Hip Dislocations



Hip Dislocations





EPIDEMIOLOGY



  • Up to 50% of patients sustain concomitant fractures elsewhere at the time of hip dislocation.


  • The majority of hip dislocations occur in 16- to 40-year-old males involved in motor vehicle accidents.


  • Almost all posterior hip dislocations result from motor vehicle accidents.


  • Unrestrained motor vehicle accident occupants are at a significantly higher risk for sustaining a hip dislocation than passengers wearing a restraining device.


  • Anterior dislocations constitute 10% to 15% of traumatic dislocations of the hip, with posterior dislocations accounting for the remaining majority.


  • The incidence of femoral head osteonecrosis is between 2% and 17% of patients, whereas 16% of patients develop posttraumatic arthritis.


  • Sciatic nerve injury is present in 10% to 20% of posterior dislocations (Fig. 27.1).


ANATOMY



  • The hip articulation has a ball-and-socket configuration with stability conferred by bony and ligamentous restraints, as well as the congruity of the femoral head with the acetabulum.


  • The acetabulum is formed from the confluence of the ischium, ilium, and pubis at the triradiate cartilage.


  • Forty percent of the femoral head is covered by the bony acetabulum at any position of hip motion.
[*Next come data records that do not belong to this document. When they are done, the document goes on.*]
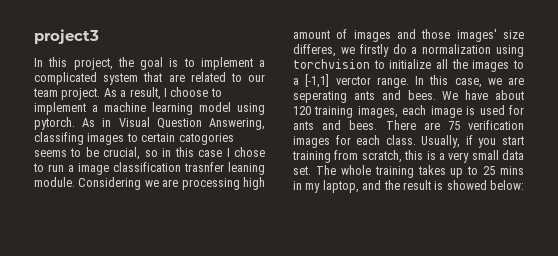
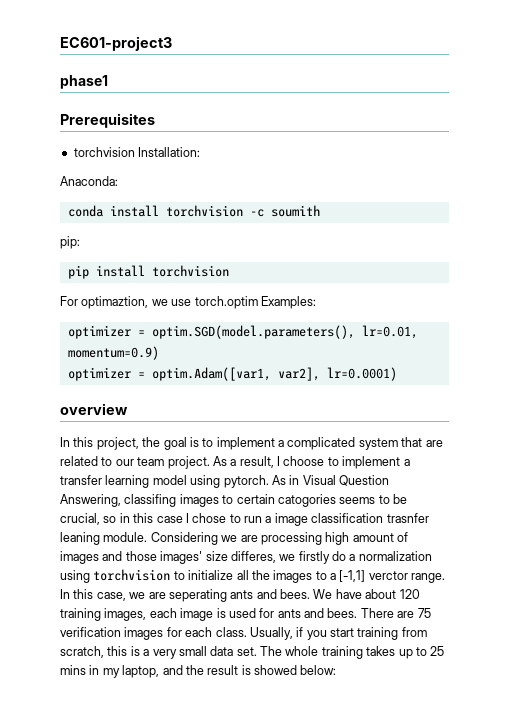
- project3
+ EC601-project3
+ phase1
+ Prerequisites
+ torchvision Installation:
+ Anaconda:
+ conda install torchvision -c soumith
+ pip:
+ pip install torchvision
+ For optimaztion, we use torch.optim Examples:
+ optimizer = optim.SGD(model.parameters(), lr=0.01, momentum=0.9)
+ optimizer = optim.Adam([var1, var2], lr=0.0001)
+ overview
- As a result, I choose to implement a machine learning model using pytorch.
+ As a result, I choose to implement a transfer learning model using pytorch.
The effect of the labrum is to deepen the acetabulum and increase the stability of the joint.


  • The hip joint capsule is formed by thick longitudinal fibers supplemented by much stronger ligamentous condensations (iliofemoral, pubofemoral, and ischiofemoral ligaments) that run in a spiral fashion, preventing excessive hip extension (Fig. 27.2).
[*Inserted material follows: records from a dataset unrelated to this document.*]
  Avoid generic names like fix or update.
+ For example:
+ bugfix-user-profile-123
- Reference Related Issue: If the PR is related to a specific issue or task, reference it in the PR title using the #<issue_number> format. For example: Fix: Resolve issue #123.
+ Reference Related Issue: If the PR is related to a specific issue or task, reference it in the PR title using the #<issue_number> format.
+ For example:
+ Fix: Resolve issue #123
  • The main vascular supply to the femoral head originates from the medial and lateral femoral circumflex arteries, branches of the profunda femoral artery. An extracapsular vascular ring is formed at the base of the femoral neck with ascending cervical branches that pierce the hip joint at the level of the capsular insertion. These branches ascend along the femoral neck and enter the bone just inferior to the cartilage of the femoral head. The artery of the ligamentum teres, a branch of the obturator artery, may contribute blood supply to the epiphyseal region of the femoral head (Fig. 27.3).


  • The sciatic nerve exits the pelvis at the greater sciatic notch. A certain degree of variability exists in the relationship of the nerve with the piriformis muscle and short external rotators of the hip. Most frequently, the sciatic nerve exits the pelvis deep to the muscle belly of the piriformis.
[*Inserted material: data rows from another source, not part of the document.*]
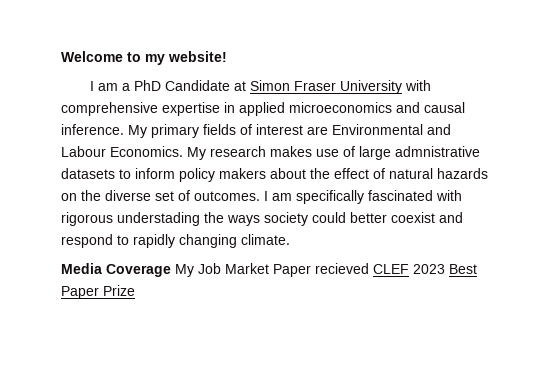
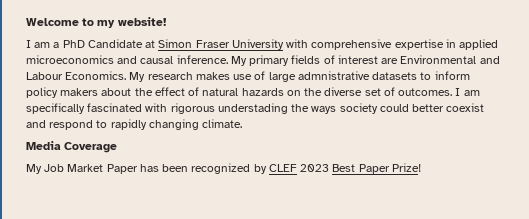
- Media Coverage My Job Market Paper recieved CLEF 2023 Best Paper Prize
+ Media Coverage
+ My Job Market Paper has been recognized by CLEF 2023 Best Paper Prize!

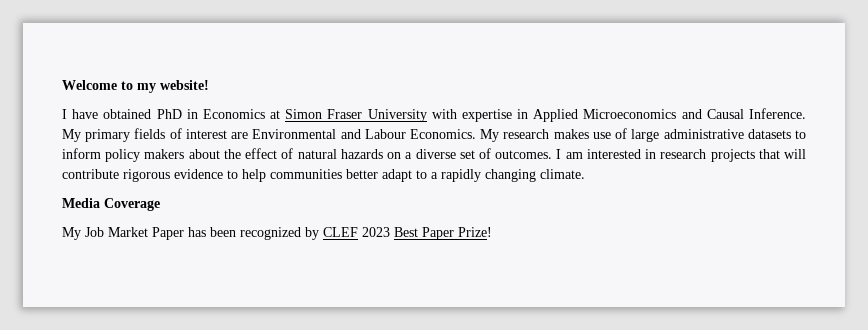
- I am a PhD Candidate at Simon Fraser University with comprehensive expertise in applied microeconomics and causal inference.
+ I have obtained PhD in Economics at Simon Fraser University with expertise in Applied Microeconomics and Causal Inference.
- My research makes use of large admnistrative datasets to inform policy makers about the effect of natural hazards on the diverse set of outcomes.
+ My research makes use of large administrative datasets to inform policy makers about the effect of natural hazards on a diverse set of outcomes.
- I am specifically fascinated with rigorous understading the ways society could better coexist and respond to rapidly changing climate.
+ I am interested in research projects that will contribute rigorous evidence to help communities better adapt to a rapidly changing climate.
FIGURE 27.1 Left. Sciatic nerve impingement by the posteriorly dislocated femoral head. Right. Sciatic nerve impingement by a posterior acetabular fracture fragment in a posterior fracture-dislocation of the hip. (From Rockwood CA Jr, Green DP, Bucholz RW, Heckman JD, eds. Rockwood and Green’s Fractures in Adults. Vol 1. 4th ed. Philadelphia: Lippincott-Raven; 1996:1756.)


MECHANISM OF INJURY



  • Hip dislocations almost always result from high-energy trauma, such as a motor vehicle accident, fall from a height, or an industrial accident. Force transmission to the hip joint results from one of three common sources:



    • The anterior surface of the flexed knee striking an object


    • The sole of the foot, with the ipsilateral knee extended


    • The greater trochanter


  • Less frequently, the dislocating force may be applied to the posterior pelvis with the ipsilateral foot or knee acting as the counterforce.





  • Direction of dislocation—anterior versus posterior—is determined by the direction of the pathologic force and the position of the lower extremity at the time of injury.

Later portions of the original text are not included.